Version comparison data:
○ ○ ○ ○ ○ ○ ○
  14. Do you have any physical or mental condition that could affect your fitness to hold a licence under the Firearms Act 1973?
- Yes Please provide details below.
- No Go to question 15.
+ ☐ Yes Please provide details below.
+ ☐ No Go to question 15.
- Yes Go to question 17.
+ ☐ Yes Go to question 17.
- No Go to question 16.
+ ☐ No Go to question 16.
○ ○ ○ ○ ○ ○ ○
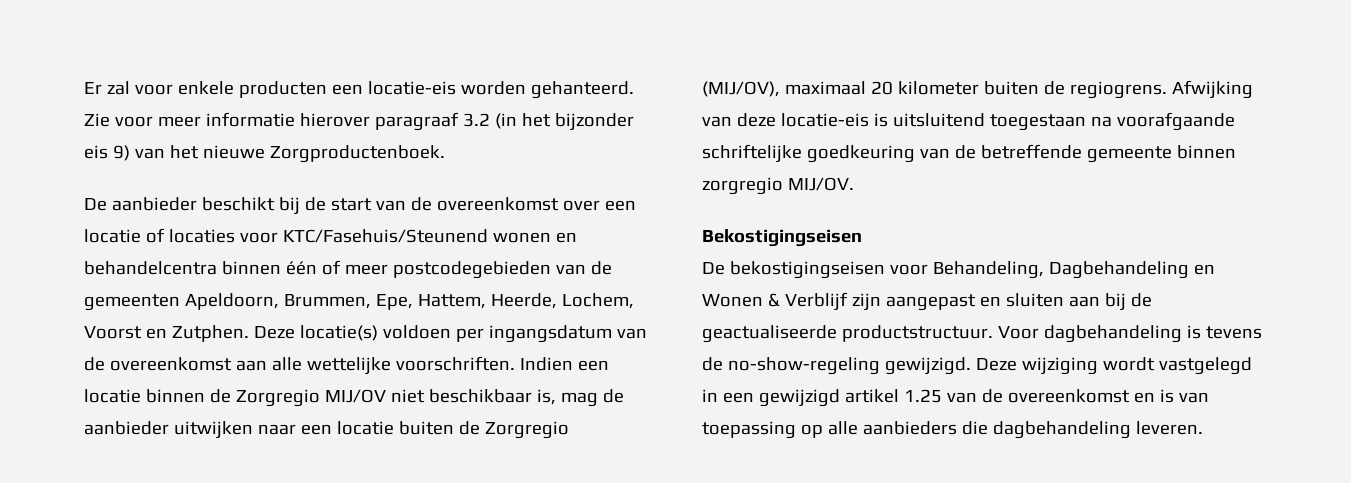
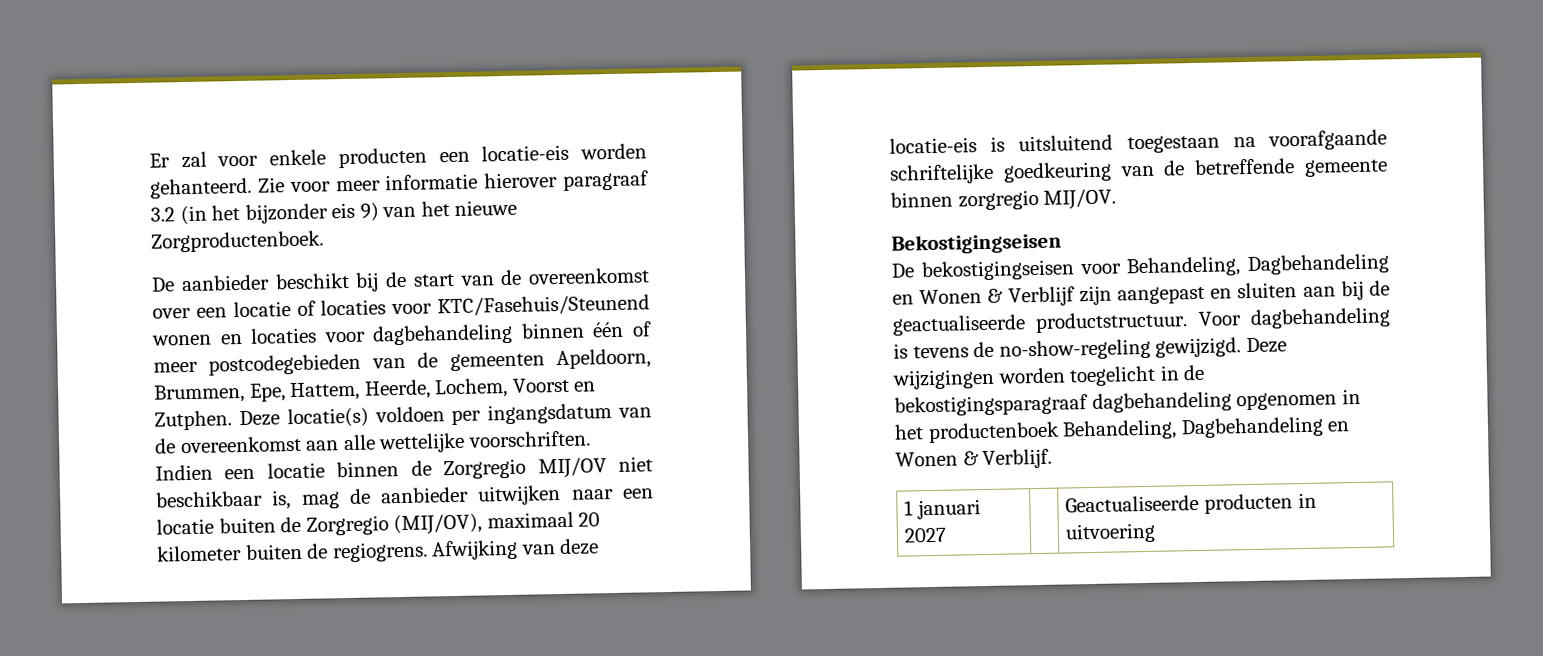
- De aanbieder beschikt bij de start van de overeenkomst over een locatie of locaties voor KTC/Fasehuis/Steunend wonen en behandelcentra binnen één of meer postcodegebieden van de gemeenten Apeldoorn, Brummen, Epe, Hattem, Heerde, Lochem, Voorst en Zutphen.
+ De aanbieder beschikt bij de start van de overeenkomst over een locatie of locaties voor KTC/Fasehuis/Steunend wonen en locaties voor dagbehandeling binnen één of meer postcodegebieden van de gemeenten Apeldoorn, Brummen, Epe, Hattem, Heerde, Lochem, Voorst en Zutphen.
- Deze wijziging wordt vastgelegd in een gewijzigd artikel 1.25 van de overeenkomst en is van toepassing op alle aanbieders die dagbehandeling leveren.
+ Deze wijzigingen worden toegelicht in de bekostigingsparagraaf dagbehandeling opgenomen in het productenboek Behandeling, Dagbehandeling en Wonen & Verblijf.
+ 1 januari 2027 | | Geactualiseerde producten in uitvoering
○ ○ ○ ○ ○ ○ ○
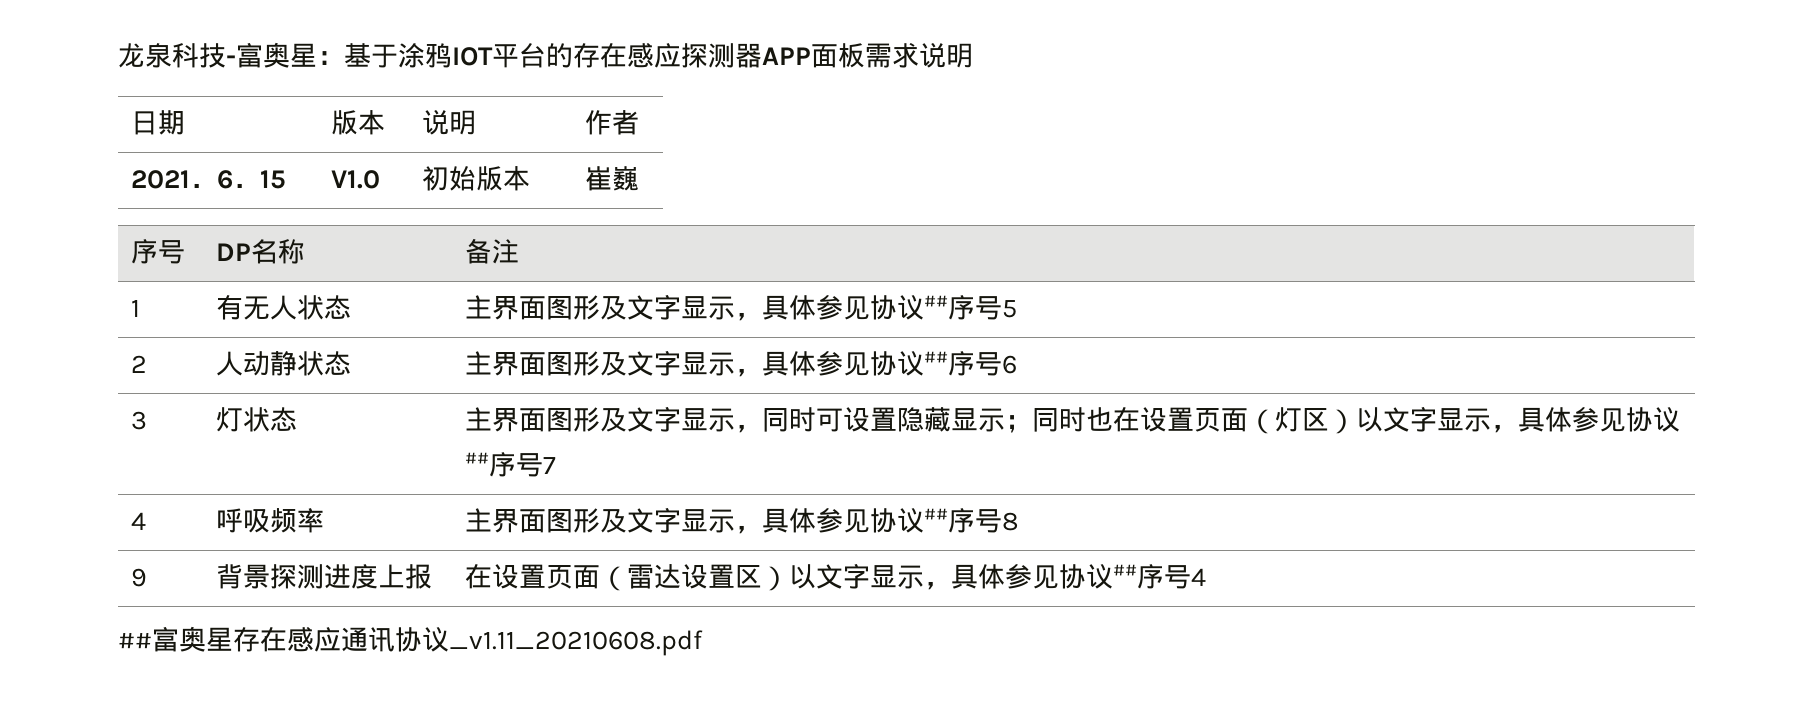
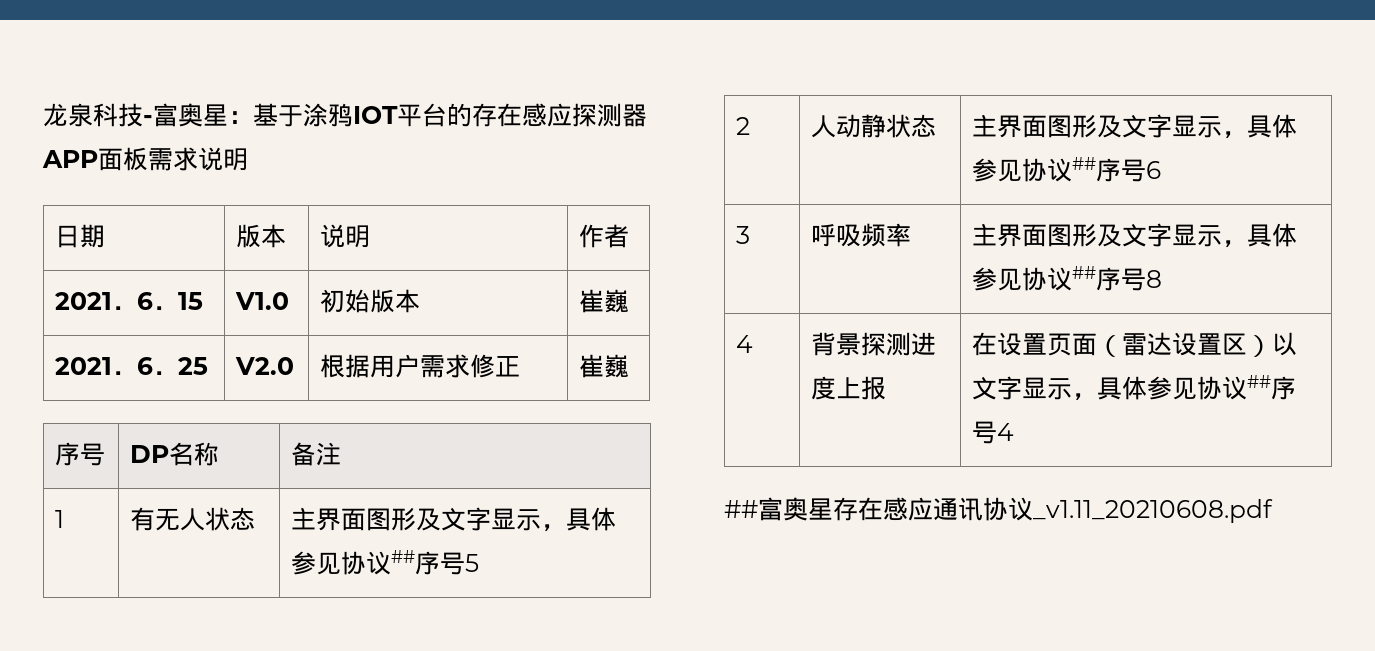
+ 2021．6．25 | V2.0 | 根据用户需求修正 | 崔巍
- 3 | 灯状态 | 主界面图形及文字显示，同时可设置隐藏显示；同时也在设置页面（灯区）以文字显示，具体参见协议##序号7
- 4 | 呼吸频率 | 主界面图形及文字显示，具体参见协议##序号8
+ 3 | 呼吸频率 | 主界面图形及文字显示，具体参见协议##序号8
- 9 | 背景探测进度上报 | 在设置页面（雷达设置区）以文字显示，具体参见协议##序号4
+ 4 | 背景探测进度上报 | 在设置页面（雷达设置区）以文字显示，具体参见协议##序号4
○ ○ ○ ○ ○ ○ ○
Problem description: Could you write out, exactly as they stand, only the lines above that begin at the line with "3 | 呼吸频率 | 主界面图形及文字显示，具体参见协议##序号8" and stop after the line with "4 | 背景探测进度上报 | 在设置页面（雷达设置区）以文字显示，具体参见协议##序号4"?

Result:
+ 3 | 呼吸频率 | 主界面图形及文字显示，具体参见协议##序号8
- 9 | 背景探测进度上报 | 在设置页面（雷达设置区）以文字显示，具体参见协议##序号4
+ 4 | 背景探测进度上报 | 在设置页面（雷达设置区）以文字显示，具体参见协议##序号4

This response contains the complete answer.